== Supplied data ==

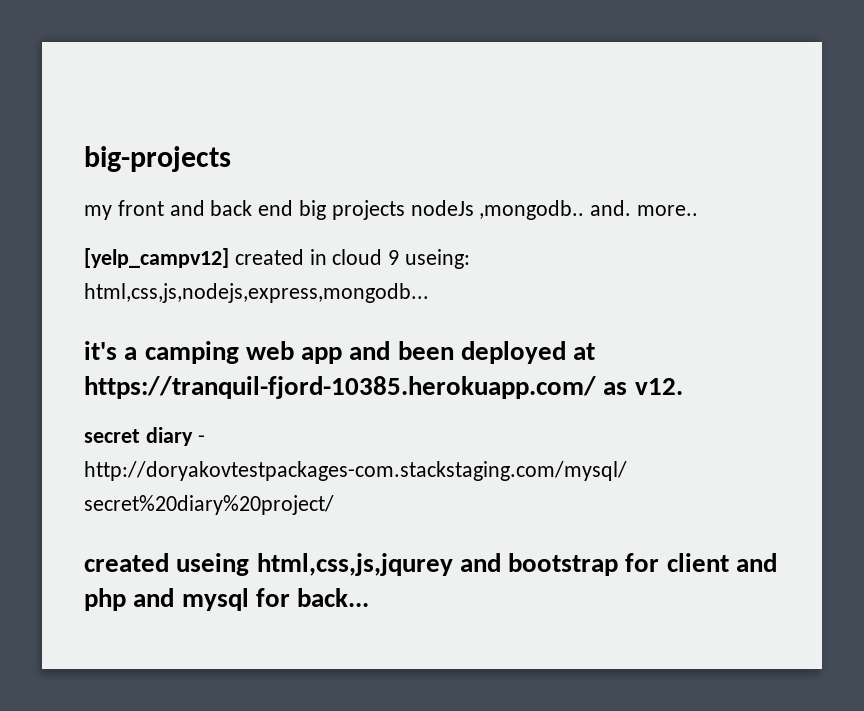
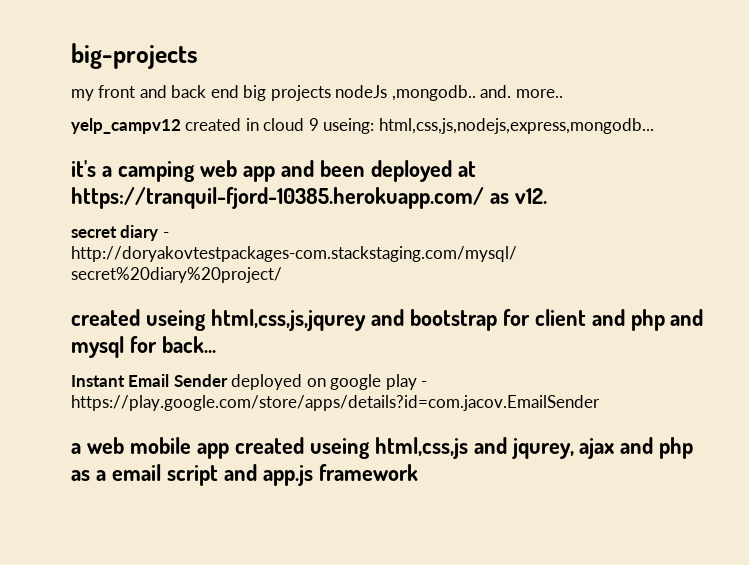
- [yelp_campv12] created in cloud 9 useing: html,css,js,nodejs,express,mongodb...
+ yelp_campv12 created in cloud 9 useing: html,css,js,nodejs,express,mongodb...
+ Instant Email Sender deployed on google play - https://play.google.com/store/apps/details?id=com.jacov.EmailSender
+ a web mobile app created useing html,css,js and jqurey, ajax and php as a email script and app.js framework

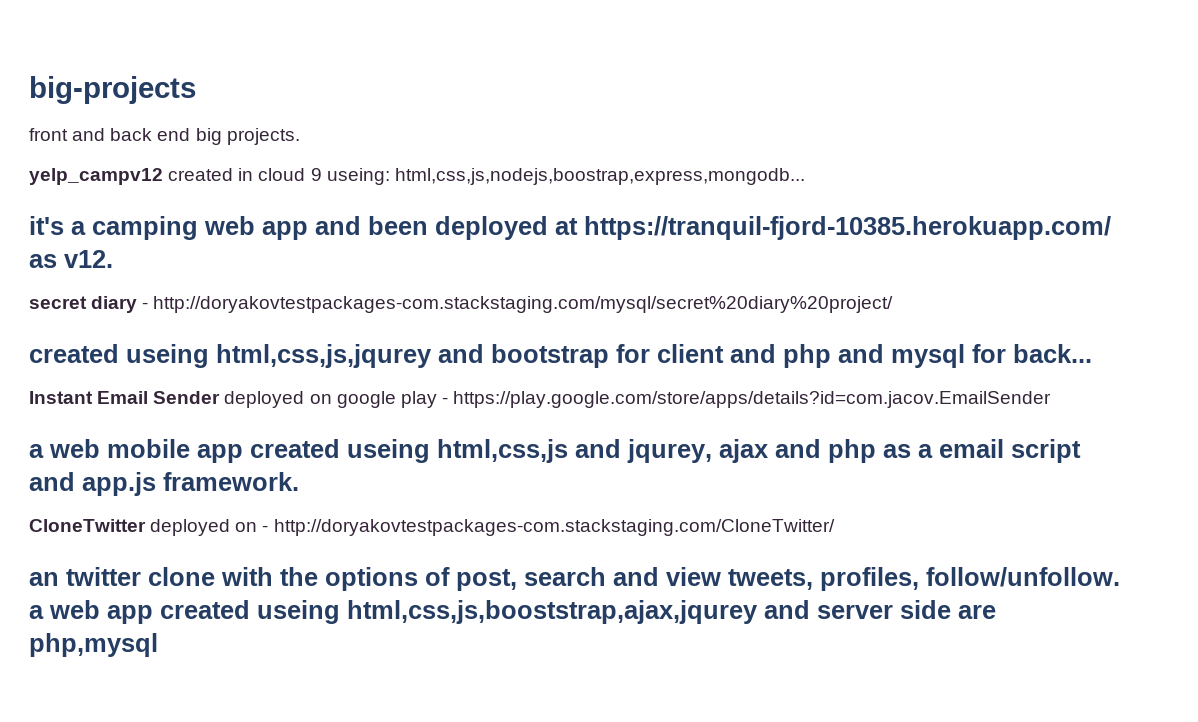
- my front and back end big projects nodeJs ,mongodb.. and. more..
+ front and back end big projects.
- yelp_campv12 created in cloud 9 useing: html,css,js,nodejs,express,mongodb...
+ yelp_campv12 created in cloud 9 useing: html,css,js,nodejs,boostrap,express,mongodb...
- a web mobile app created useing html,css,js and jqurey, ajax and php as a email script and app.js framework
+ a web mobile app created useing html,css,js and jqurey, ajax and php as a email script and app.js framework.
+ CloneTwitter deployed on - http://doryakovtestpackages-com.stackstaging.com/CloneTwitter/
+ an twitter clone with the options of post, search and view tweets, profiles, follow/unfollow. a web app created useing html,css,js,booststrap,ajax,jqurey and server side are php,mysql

===

◆ Assignment
Say how many lines in the listing above include "back". Give nothing but the number.

◆ Response to the task
2